To sum up, it’s important to set attainable goals so that you don’t become discouraged. Riding should be fun. At the same time it’s important to dream big dreams and set your sights high. Challenge yourself. That said, you could be limited by your horse. It’s difficult to take a cold hard look at your horse’s strengths and weaknesses but you have to do it. The alternative is to waste a lot of horse show fees and your travel budget on an unattainable goal. You can also challenge yourself in other ways. Here in Southern California, there is the unique Foxfield Jumping Derby over a course of stadium and cross country (natural) jumps, the Santa Barbara Amateur Horse Show, which offers great beginner jumper classes, some for optimum time and with children’s classes broken down by specific age, and the Flintridge Children’s Horse Show Hunt Team class which awards the best three person tandem horse and rider team for their precision in riding a course of jumps, keeping equal distance between riders, their three abreast jump, and the most creative theme and costume. All three of these are at beautiful venues where you can bring your family and friends. Maybe one of them will fit as a goal for you and your horse. Happy New Year and let’s all dream big equestrian dreams!

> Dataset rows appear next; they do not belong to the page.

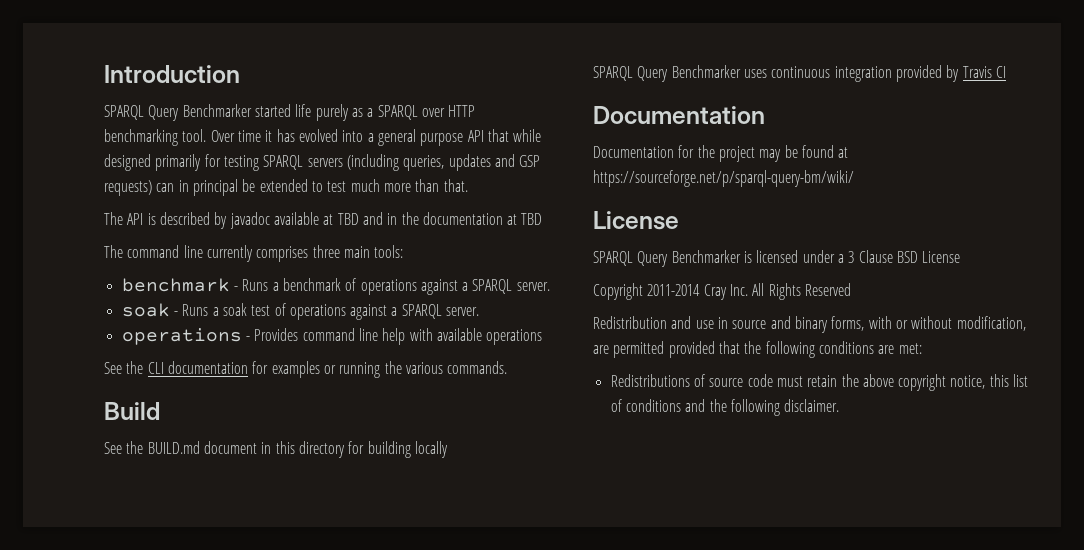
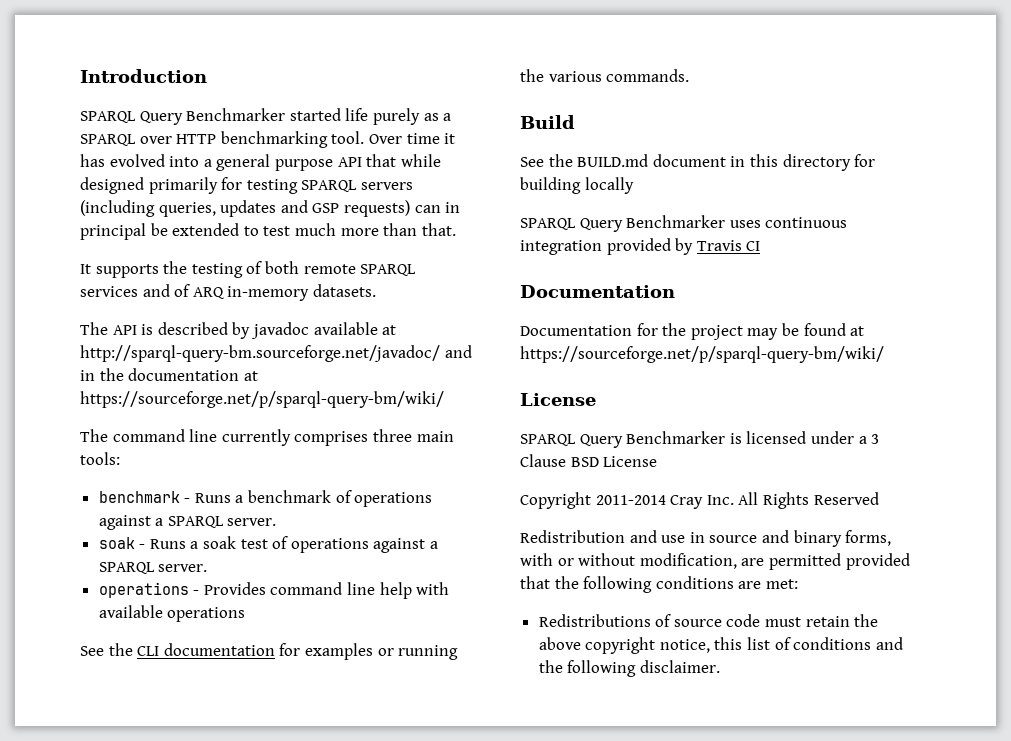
(468, 185) none -> [80,261,417,278] [80,284,376,301] // It supports the testing of both remote SPARQL services and of ARQ in-memory datasets.
[337,213,359,225] TBD -> [80,345,440,362] http://sparql-query-bm.sourceforge.net/javadoc/
[521,213,543,225] TBD -> [80,391,444,408] https://sourceforge.net/p/sparql-query-bm/wiki/

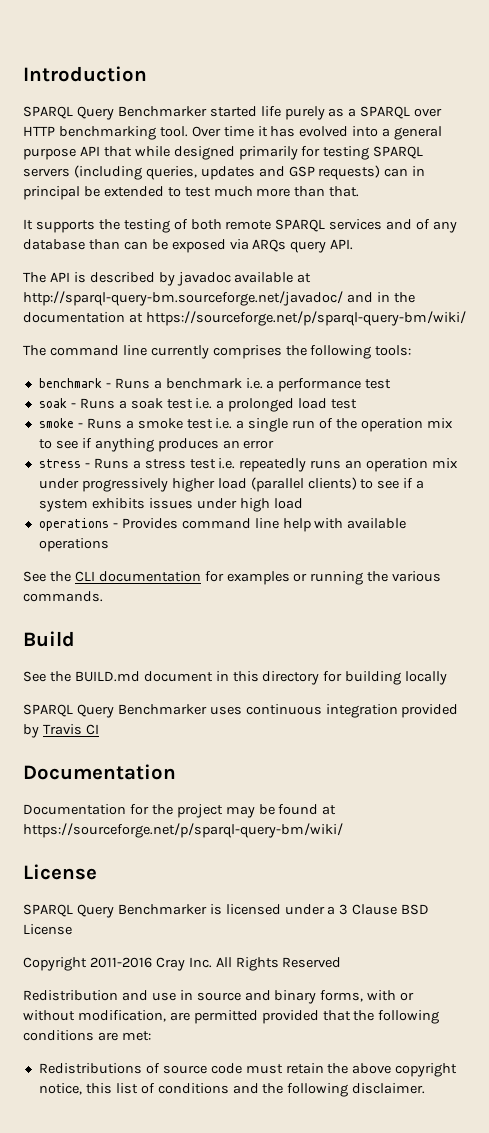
[192,284,376,301] ARQ in-memory datasets. -> [433,221,458,233] [23,239,354,253] any database than can be exposed via ARQs query API.
[372,429,454,442] three main -> [285,345,372,359] the following
[335,490,433,507] [98,515,277,530] of operations against a SPARQL server. -> [245,378,392,392] i.e. a performance test
[272,536,439,553] [98,562,208,574] of operations against a SPARQL server. -> [195,398,358,412] [38,418,453,432] [38,438,275,452] [38,458,459,472] [38,477,425,492] [38,498,303,512] i.e. a prolonged load test // smoke - Runs a smoke test i.e. a single run of the operation mix to see if anything produces an error // stress - Runs a stress test i.e. repeatedly runs an operation mix under progressively higher load (parallel clients) to see if a system exhibits issues under high load
[595,495,666,505] 2011-2014 -> [89,957,152,968] 2011-2016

Zazou Hoffman is a 16-year-old from Santa Monica, CA. As a 13-year-old, having only shown locally, she decided to apply for the Ronnie Mutch Working Student Scholarship. She won, which led to working with respected East Coast trainers Missy Clark and John Brennan. Through hard work and commitment, by Jan. ‘07 Zazou was one of seven elite riders chosen to work with Olympic Chef d’Equipe George Morris in Wellington, FL. She has competed in the Medal Finals for the past three years. She counts her win at the Maclay Regional, her 4th in “the Medal” at Harrisburg, her 5th in the USET Talent Search East at Gladstone, and her 3rd in the WCE amongst her notable accomplishments.